Bobbie Johnson, R.N. was President & Founder of
January 1990– Present (22 years 11 months)
Race To Knowledge combines the performing arts, technology, science and math with health education to raise the self esteem of high risk groups. One of Race To Knowledge’s objectives is to empower youth through integrating arts activities and linking community resources and programs in African-American neighborhoods on the South Side of Chicago. Race To Knowledge employs local artists, cultural groups, and cultural institutions to assist with writing, production, and performance of these reflections. The intensive writing and one-on-one interaction with artists allows the youth to build literacy, research, conflict resolution, leadership, and group skills.

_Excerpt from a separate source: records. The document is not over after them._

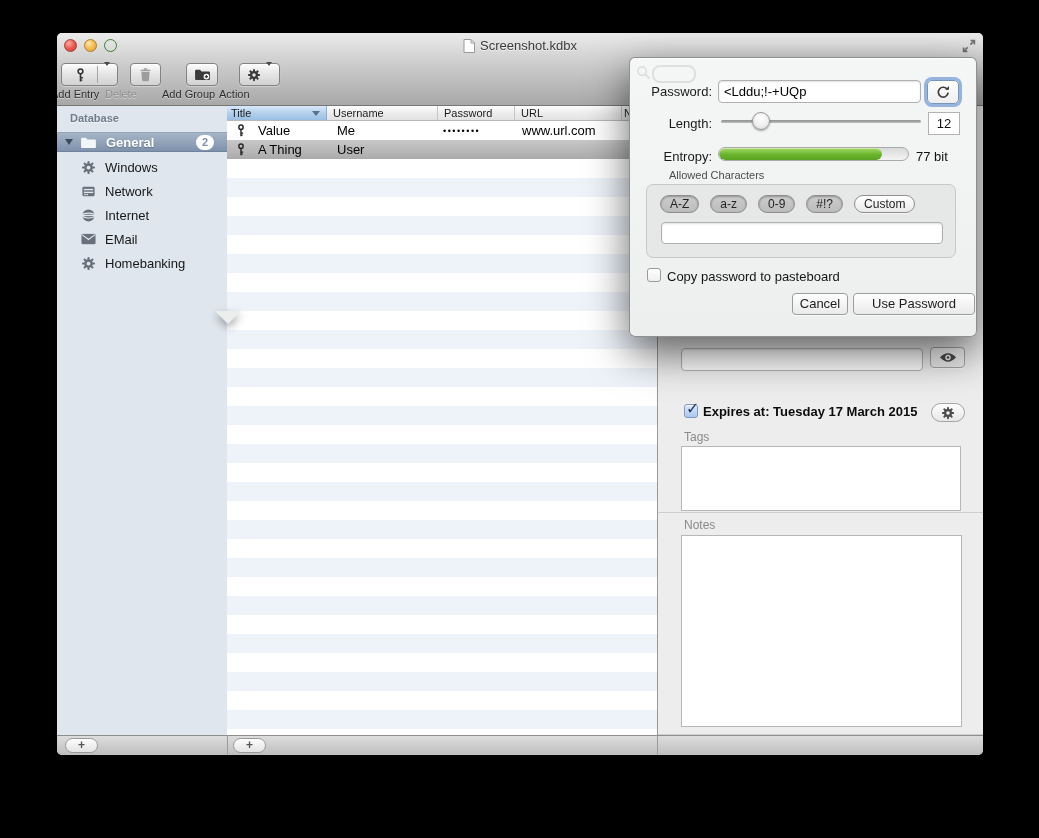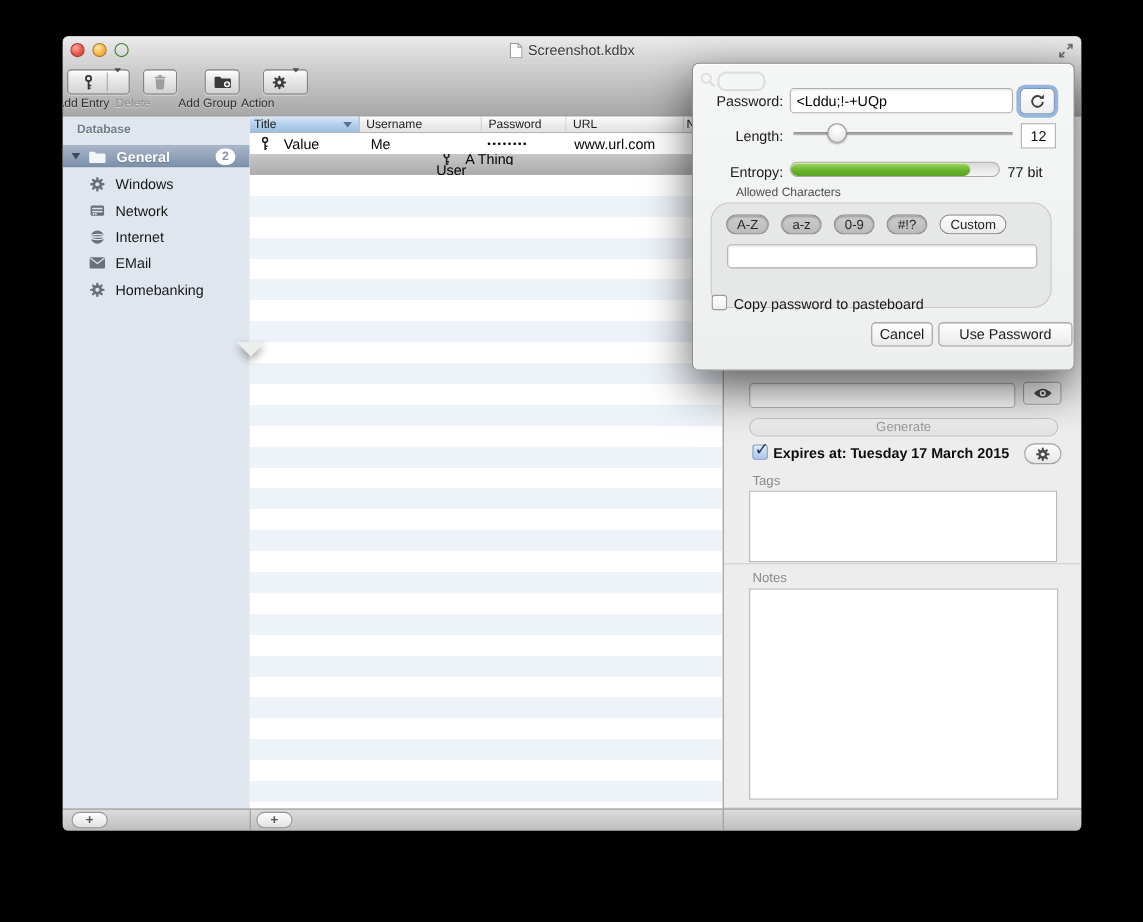--- a/index.html
+++ b/index.html
@@ -51,21 +51,21 @@
   .thead{position:absolute;left:0;right:0;top:0;height:15px;display:flex;border-bottom:1px solid #b8b8b8;box-sizing:border-box;}
   .th{box-sizing:border-box;font-size:11px;color:#1c1c1c;padding:1px 0 0 6px;white-space:nowrap;overflow:hidden;
       background:linear-gradient(#fdfdfd,#ececec 55%,#e2e2e2);border-right:1px solid #c6c6c6;}
   .th.sel{background:linear-gradient(#d9eafa,#b5d0ec 50%,#9bc0e4);border-right:1px solid #8cadd2;position:relative;padding-left:4px;}
   .sortarrow{position:absolute;right:6px;top:5px;width:0;height:0;border-left:4px solid transparent;
              border-right:4px solid transparent;border-top:5px solid #58718f;}
   .rows{position:absolute;left:0;right:0;top:15px;bottom:0;}
   .stripes{position:absolute;left:0;right:0;top:38px;bottom:0;
            background:repeating-linear-gradient(to bottom,#ffffff 0 19px,#eef3fa 19px 38px);}
   .trow{position:absolute;left:0;right:0;height:19px;display:flex;align-items:center;font-size:13px;color:#000;}
-  .trow.selected{background:linear-gradient(#c7c7c7,#ababab);flex-direction:column;}
+  .trow.selected{background:linear-gradient(#c7c7c7,#ababab);}
   .cell{box-sizing:border-box;white-space:nowrap;overflow:hidden;display:flex;align-items:center;}
   .c-title{width:100px;}
   .c-user{width:111px;padding-left:10px;}
   .c-pass{width:77px;padding-left:5px;font-size:9px;letter-spacing:1.5px;}
   .c-url{width:107px;padding-left:7px;}
   .rowkey{margin-left:9px;width:10px;height:15px;color:#222;}
   .c-title .t{margin-left:12px;}
   
   .detail{position:absolute;left:600px;top:73px;width:326px;bottom:20px;background:#ededed;
           border-left:1px solid #989898;box-sizing:border-box;--bg:#f6f6f6;}
@@ -113,21 +113,21 @@
          background:radial-gradient(circle at 50% 32%,#ffffff,#ededed 60%,#d2d2d2);border:1px solid #979797;
          box-sizing:border-box;box-shadow:0 1px 2px rgba(0,0,0,.35);}
   .lenbox{position:absolute;left:298px;top:54px;width:32px;height:23px;background:#fff;border:1px solid #b2b2b2;
           box-sizing:border-box;text-align:center;line-height:21px;font-size:13px;color:#111;}
   .meter{position:absolute;left:88px;top:89px;width:191px;height:14px;border-radius:7px;border:1px solid #a9a9a9;
          background:linear-gradient(#d9d9d9,#f4f4f4);box-sizing:border-box;overflow:hidden;}
   .mfill{height:100%;border-radius:7px;background:linear-gradient(#a5db66,#6ab42d 55%,#59a322);
          box-shadow:inset 0 1px 0 rgba(255,255,255,.45);}
   .bits{position:absolute;left:286px;top:91px;font-size:13px;color:#111;}
   .allowed{position:absolute;left:39px;top:111px;font-size:11px;color:#4c4c4c;}
-  .groupbox{position:absolute;left:16px;top:126px;width:310px;height:96px;border-radius:17px;
+  .groupbox{position:absolute;left:16px;top:126px;width:310px;height:74px;border-radius:7px;
             background:#e6e7e7;border:1px solid #c7c7c7;box-sizing:border-box;}
   .pills{position:absolute;left:13px;top:10px;display:flex;gap:11px;align-items:center;}
   .pill{height:18px;line-height:16px;border-radius:9px;padding:0 9px;font-size:12px;color:#242424;
         border:1px solid #8e8e8e;box-sizing:border-box;}
   .pill.on{background:linear-gradient(#cccccc,#bcbcbc);box-shadow:inset 0 1px 2px rgba(0,0,0,.28);}
   .pill.off{background:linear-gradient(#ffffff,#e9e9e9);box-shadow:0 1px 0 rgba(255,255,255,.6);}
   .btn{position:absolute;border-radius:4px;border:1px solid #9c9c9c;background:linear-gradient(#ffffff,#eaeaea);
        font-size:13px;color:#1b1b1b;text-align:center;line-height:20px;box-sizing:border-box;
        box-shadow:0 1px 0 rgba(255,255,255,.7);}
   .pop-check-label{position:absolute;left:37px;top:211px;font-size:13px;color:#141414;}
@@ -372,21 +372,20 @@
 
     <div class="detail">
       <input class="field" style="left: 23px; top: 242px; width: 242px; height: 23px;" type="text" value="">
       <div class="sqbtn" style="left:272px;top:241px;width:35px;height:21px">
         <span class="icn" style="width:18px;height:11px">
           <svg viewBox="0 0 18 11">
               <use href="#sym-eye"></use>
             </svg>
           </span>
       </div>
-      <div class="generate" style="left:23px;top:274px;width:281px;height:17px">Generate</div>
 
       <div class="check on" style="left:26px;top:298px">
         <span class="mark">✓</span>
       </div>
       <div class="expires-label" style="left:45px;top:298px">Expires at: Tuesday 17 March 2015</div>
       <div class="capsule" style="left:273px;top:297px;width:34px;height:19px">
         <span class="icn" style="width:14px;height:14px;color:#4c4c4c;--bg:#f3f3f3">
           <svg viewBox="0 0 16 16">
               <use href="#sym-gear"></use>
             </svg>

Race To Knowledge is also developing a Mobile Unit for Learning in Education and Health (MULEH), which will creates physical link between sites and programs to get at health issues that contribute to illiteracy. This program is an initiative closing the “digital divide.” As a nurse working on the South Side of Chicago, Bobbie Johnson saw first hand the lack of hope that young people have about their future, and the devastating violence, drug abuse, poor academic skills, and lack of opportunity that feed a cycle of failure. Furthermore, as a high school dropout and teen mother, she had experienced them herself. Johnson’s ability to complete her education and to give back to the community was based on targeted programs that funneled her back into higher education and her involvement in music. Given that many of the programs that she benefited from no longer existed, Johnson resolved to create her own organization that could fill in the gaps left by schools and social service agencies. Since 1990 Johnson built off her extensive connections and leadership roles in anti-illiteracy, infant mortality reduction, and community development programs, as well as Black fraternal organizations, to leverage funding and in-kind support for Race To Knowledge.